Task requirements —
Check every line of the entries below for the word "left", and copy the ones that have it.

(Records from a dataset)
▬▬▬▬▬▬▬▬▬▬

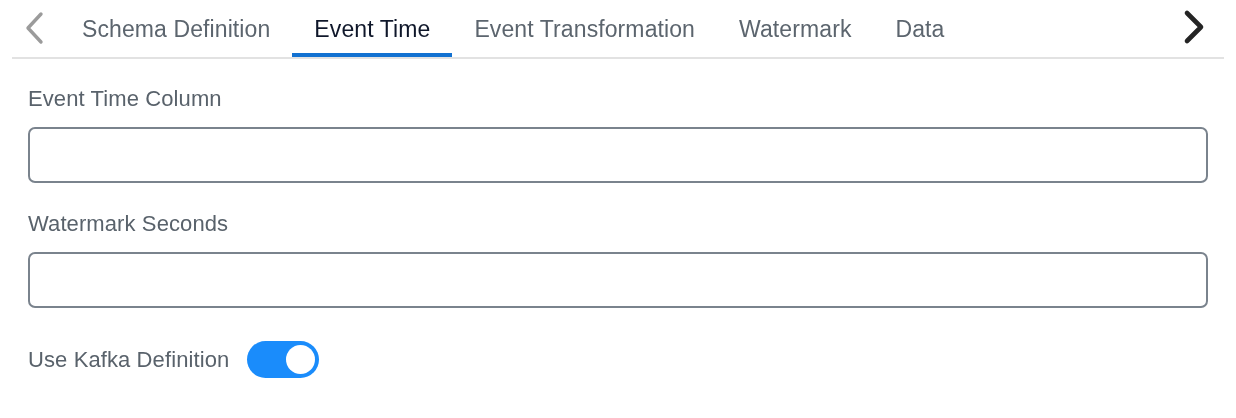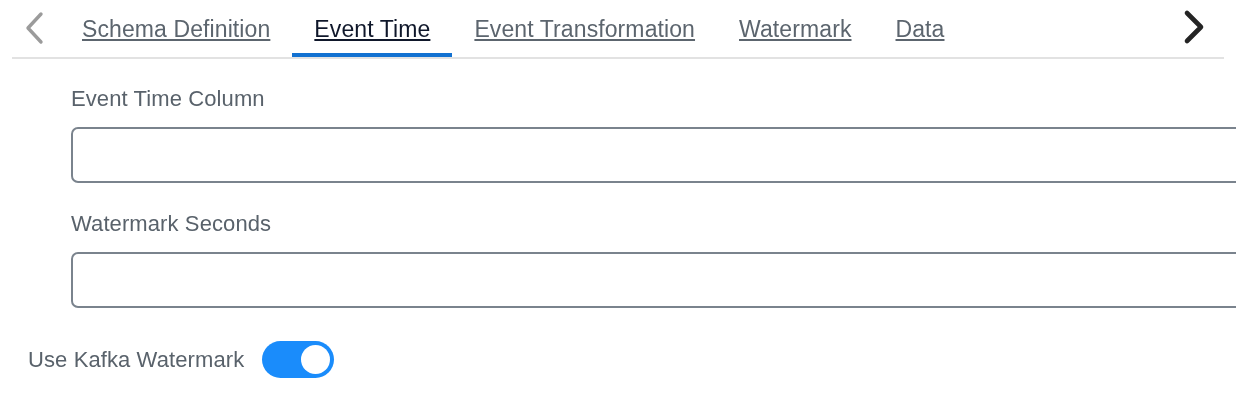--- a/index.html
+++ b/index.html
@@ -51,21 +51,20 @@
     justify-content: center;
     padding: 0 22px;
     font-size: 23px;
     color: #5c656e;
     letter-spacing: 0.1px;
     cursor: pointer;
     position: relative;
     background: transparent;
     border: none;
     font-family: "Liberation Sans", sans-serif;
-    text-decoration: underline;
   }
   .tab.active { color: #0f172a; justify-content: center; }
   .tab.active::after {
     content: "";
     position: absolute;
     left: 0; right: 0; bottom: 1px;
     height: 4px;
     background: #1271d1;
   }
   .tabs-divider {
@@ -86,21 +85,21 @@
     justify-content: center;
     background: linear-gradient(to right, rgba(255,255,255,0) 0%, #ffffff 32%, #ffffff 100%);
     z-index: 3;
   }
 
   
   .form {
     position: relative;
     padding: 0 28px;
   }
-  .field { position: relative; margin-left: 43px; }
+  .field { position: relative; }
   .field-label {
     font-size: 22px;
     color: #59626b;
     line-height: 1;
     letter-spacing: 0.1px;
   }
   .text-input {
     display: block;
     width: 1180px;
     height: 56px;
@@ -201,19 +200,19 @@
     <div class="field-label">Event Time Column</div>
     <input class="text-input" type="text" placeholder="" style="">
   </div>
 
   <div class="field field-wm">
     <div class="field-label">Watermark Seconds</div>
     <input class="text-input" type="text" placeholder="" style="">
   </div>
 
   <div class="toggle-row">
-    <span class="toggle-label">Use Kafka Watermark</span>
+    <span class="toggle-label">Use Kafka Definition</span>
     <div class="switch" role="switch" aria-checked="true" style="background: rgb(26, 140, 251);">
       <span class="knob"></span>
     </div>
   </div>
 
 </div>
 
 </body></html>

▬▬▬▬▬▬▬▬▬▬

Answer space —
     left: 0; right: 0; bottom: 1px;
-  .field { position: relative; margin-left: 43px; }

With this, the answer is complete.